Personal information
- Date of birth: 10 September 1986 (age 39)
- Place of birth: Sidcup, England
- Position: Defender

Senior career*
- Years: Team / Apps / (Gls)
- 2005–2006: Millwall / 1 / (0)
- 2006: → Beckenham Town (loan)
- 2007: Bohemians / 19 / (1)
- 2008: Ballymena United / 2 / (0)
- 2008–2011: Ebbsfleet United / 68 / (1)
- 2011–2013: Margate / 70 / (4)
- 2013–2014: Bromley / 36 / (1)
- 2014–2015: Ebbsfleet United / 12 / (0)

= Dean Pooley =

English footballer

Dean Pooley (born 10 September 1986) is an English footballer who plays for Ebbsfleet United.

==Career==
Pooley was previously at Millwall, making one senior appearance for the club in a Championship game against Burnley in April 2006.

Sean Connor signed him for Bohemians where he did enough in pre-season games to be offered a contract.
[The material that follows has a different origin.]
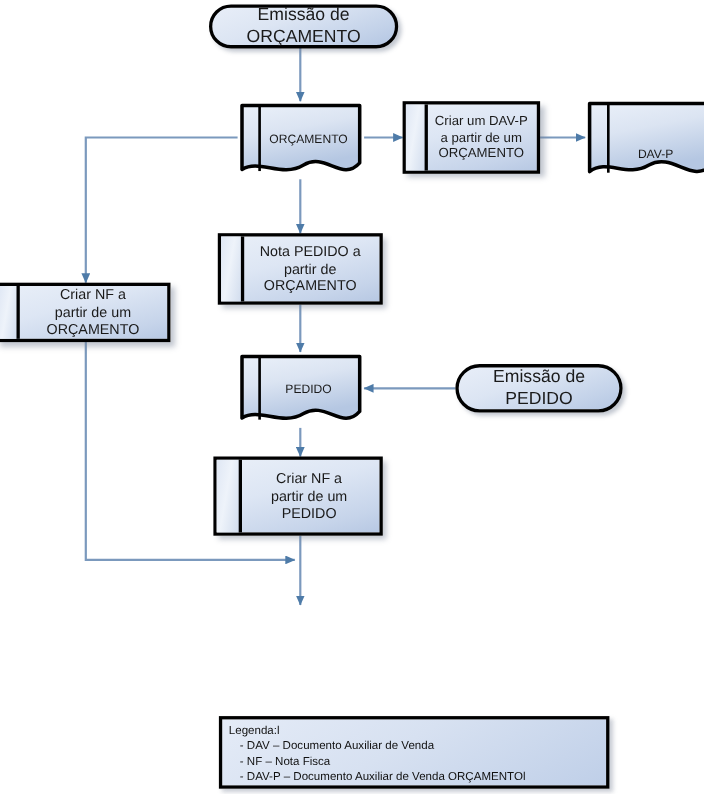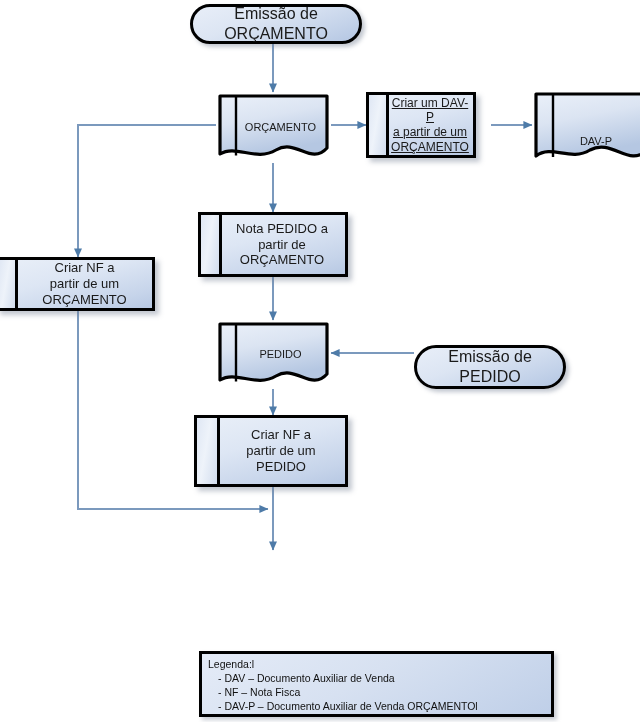"Criar um DAV-P" div.node { text-decoration: underline -> none; width: 110px -> 125px }
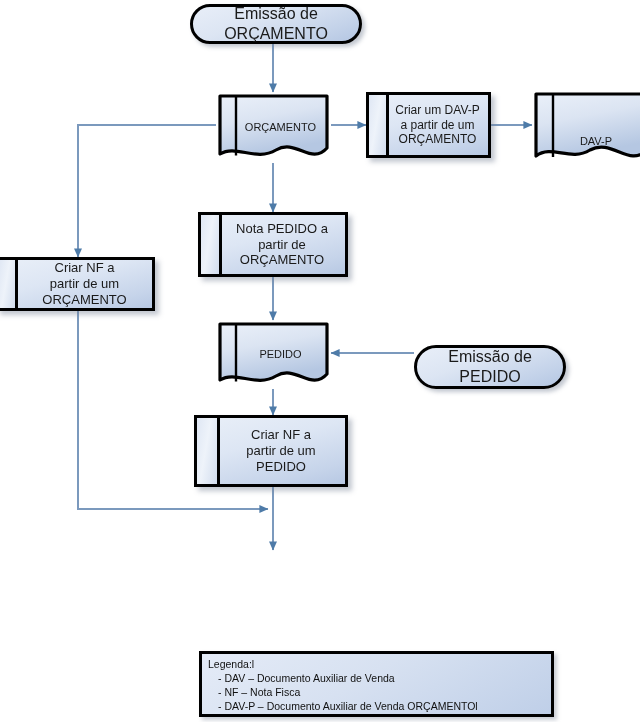"Emissão de PEDIDO" div.node { top: 345px -> 331px }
He made his league debut starting in centre midfield against Drogheda United in March 2007. He scored his first goal for Bohs in a League Cup game against Cork City on 3 July 2007. However, when his contract ended at the end of the 2007 season, Pooley was released by Bohs.

On 30 January 2007, manager Tommy Wright swooped to sign Pooley on a short-term deal until the end of the 2007–08 season. After a couple of appearances Pooley was released after the club and player mutually agreed to terminate the contract.

In August 2008, Pooley joined Conference National outfit, Ebbsfleet United on a one-year contract. This was extended by a further year following a fund raising appeal by Ebbsfleet manager Liam Daish to the owners of the club.

Dean was released by Ebbsfleet in May 2011.

On 13 June 2011, manager Chris Kinnear signed Pooley for Margate. He became Kinnear's first signing in his second spell in charge at the club.

On 13 August 2013, he signed for Conference South side Bromley. Pooley scored his first goal for the club in a 3–2 away win over Concord Rangers on 17 September 2013.

On 15 September 2014, he re-signed with Ebbsfleet United.

On 5 June 2015, Pooley departed the squad at Ebbsfleet United, but he will stay as an assistant to the general manager.